Michel Sardou : l’homme qu’on aime détester (et qu’on déteste aimer)

Il fête cette année ses trois quart de siècle. Michel Sardou, homme contesté et contestataire, a pendant 40 ans fait valser ou chantonner les Français. Mais qu’est-ce qui (dé)plait tant chez Michel Sardou ? Explication.

Michel Sardou a tiré sa révérence en décembre 2016, après près de 40 ans de carrière. DR

On se souvient d’une phrase très juste d’Éric Elmosnino dans La Famille Bélier : « Lorsque tout va mal, qu’il n’y a plus aucun espoir, il reste Michel Sardou ».

Faut-il le rappeler, Michel Sardou est l’un des chanteurs préférés des Français. En quelques chiffres, Michel Sardou, c’est 26 albums en 50 ans de carrières. C’est aussi 350 chansons, 5 Victoires de la musique et près de 100 millions de disques vendus.

Souvent taxé de chanteur engagé, sa carrière débute sur une notoriété fracassante. En 1967, il sort son premier succès, Les Ricains. Alors que la France vient de sortir de l’OTAN, et que la guerre du Viêt Nam provoque une vague d’antiaméricanisme généralisée, Michel Sardou chante le devoir de reconnaissance envers les États-Unis suite à la Libération de 1944. La musique est aussitôt censurée sur ordre du Général de Gaulle.

Parler à la France profonde

Mais peu importe, Michel Sardou continue. Il se lance alors malgré lui dans la chanson populaire. Il parle au peuple, à la France profonde, à son quotidien, sur des airs entrainants et folkloriques. Ce sera J’habite en France ou encore les Bals populaires. Le Rire du Sergent sera largement inspiré de sa propre histoire. Un jeune homme qu’on vient chercher parce qu’il n’a pas effectué son service militaire.

Sardou, c’est aussi des polémiques. De tout genre. Au début des années 1970, des mouvements féministes dénoncent le caractère patriarcal de ses chansons, ou sexiste. On l’accusera de colonialisme et de raciste quand il évoquera les bons souvenirs du Temps des Colonies ou sera taxé « d’apologie de la peine de mort » avec Je suis Pour, une chanson qui réclame justice pour un enfant assassiné.

Fin des années 1970, Michel Sardou décide de mettre sa notoriété au service des causes qui lui sont chères. Il dénoncera l’abandon du mythique bateau Le France par le gouvernement Chirac ou critiquera le système éducatif français dans Le Bac G en 1990.

Mais plus étonnant encore, on découvrira en Michel Sardou une fibre écologique qu’il défendra dans J’accuse.

Une suite plus calme avant une fin définitive

Cependant, face aux combats, le chanteur s’épuise vite.
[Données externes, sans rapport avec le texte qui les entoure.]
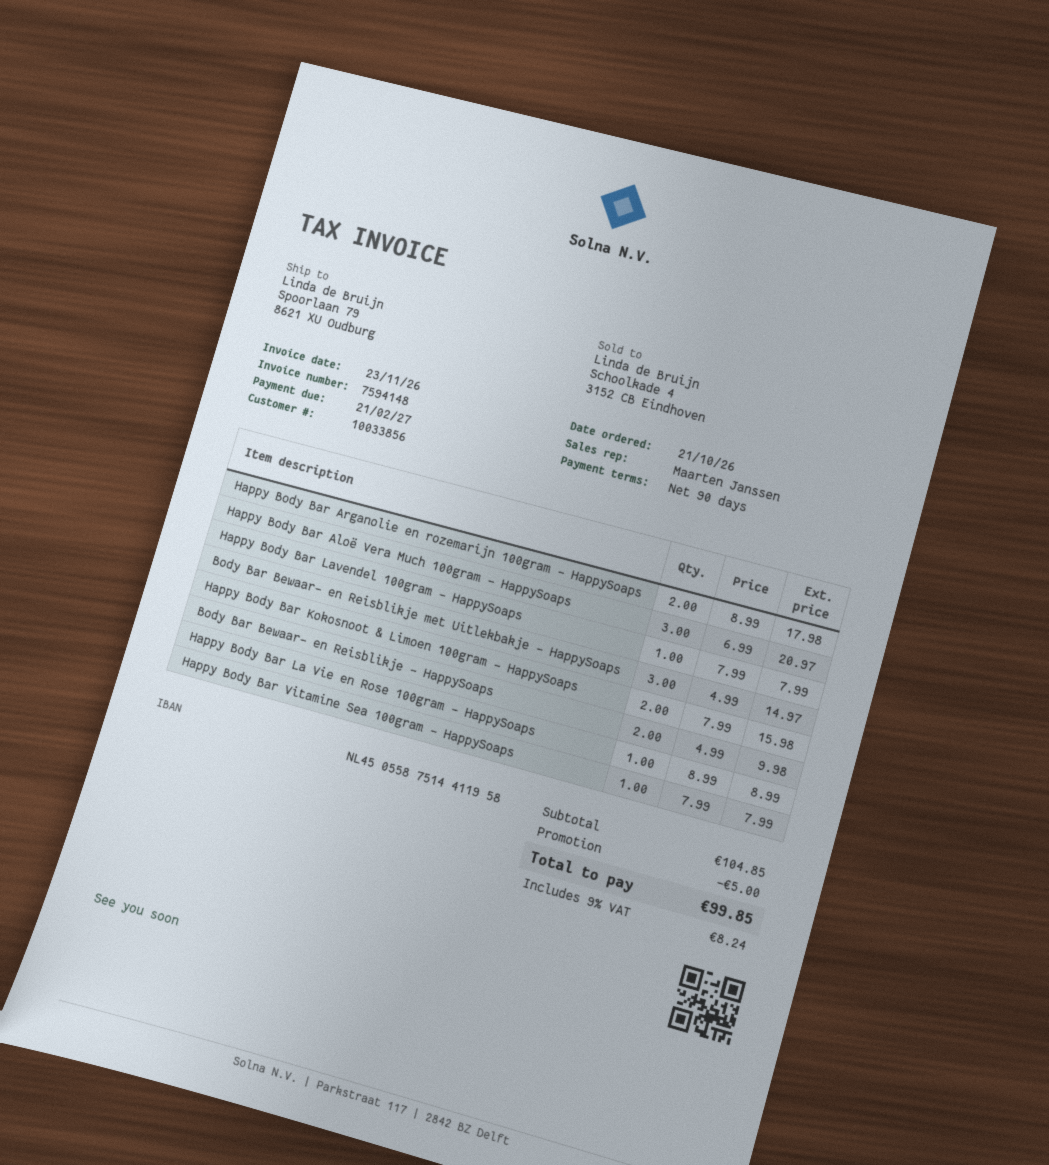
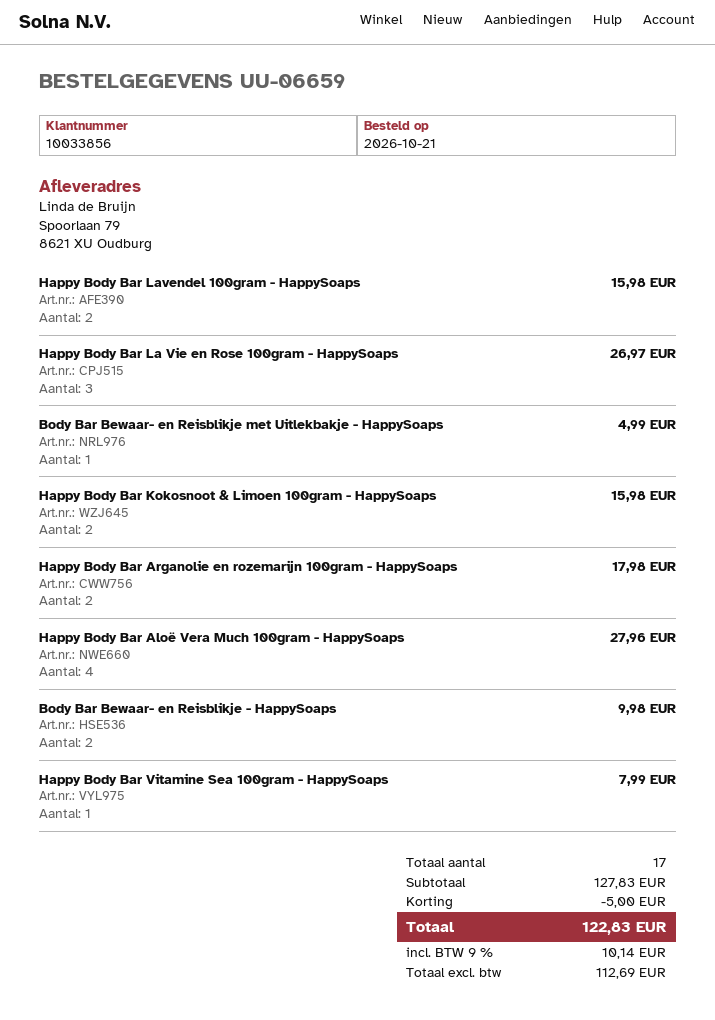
Happy Body Bar Aloë Vera Much 100gram - HappySoaps: 3 for 20.97 -> 4 for 27.96
Happy Body Bar Lavendel 100gram - HappySoaps: 1 for 7.99 -> 2 for 15.98
Body Bar Bewaar- en Reisblikje met Uitlekbakje - HappySoaps: 3 for 14.97 -> 1 for 4.99
Happy Body Bar La Vie en Rose 100gram - HappySoaps: 1 for 8.99 -> 3 for 26.97
subtotal: 104.85 -> 127.83
tax: 9% = 8.24 -> 9% = 10.14
total: 99.85 -> 122.83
Il faut aussi ajouter à cela les nombreuses manifestations à son encontre ou encore le dépôt d’une bombe dans une salle de spectacle à Bruxelles, dans laquelle il devait chanter. Il s’orientera désormais vers des chansons plus douces, plus introspectives, plus sociale aussi. Une façon de prendre du recul sur ses positions. Il repensera à son enfance dans En chantant par exemple, parlera d’amour dans Je vais t’aimer, défendra l’émancipation des Femmes dans Être une femme.

Depuis 1990, Michel Sardou se fait plus discret. Il sort moins d’album et se réoriente vers la comédie. Promotion canapé au cinéma, Bagatelle au théâtre.

Et le 8 décembre 2016 une annonce va faire l’effet d’une douche froide. Michel Sardou quitte la musique. Mais il ne quitte pas totalement son public. Après une dernière tournée d’adieu, il reprendra sa carrière tant aimée, sur les planches avec la super pièce Représailles, dans laquelle il jouera le mari de Marie-Anne Chazel.

Dans la Famille Bélier, on y entendait : « Michel Sardou est à la variété française, c’est que Mozart est à la musique classique, intemporel ». Si Michel Sardou ne chante plus, il est impressionnant de voir le nombre de reprises ou d’allusion à ses chansons. On évoquait La Famille Bélier, mais on peut aussi citer le nouvel album des Kids United.

Comme quoi, Sardou peut encore parler d’un temps que les moins de 20 ans pourrait connaître.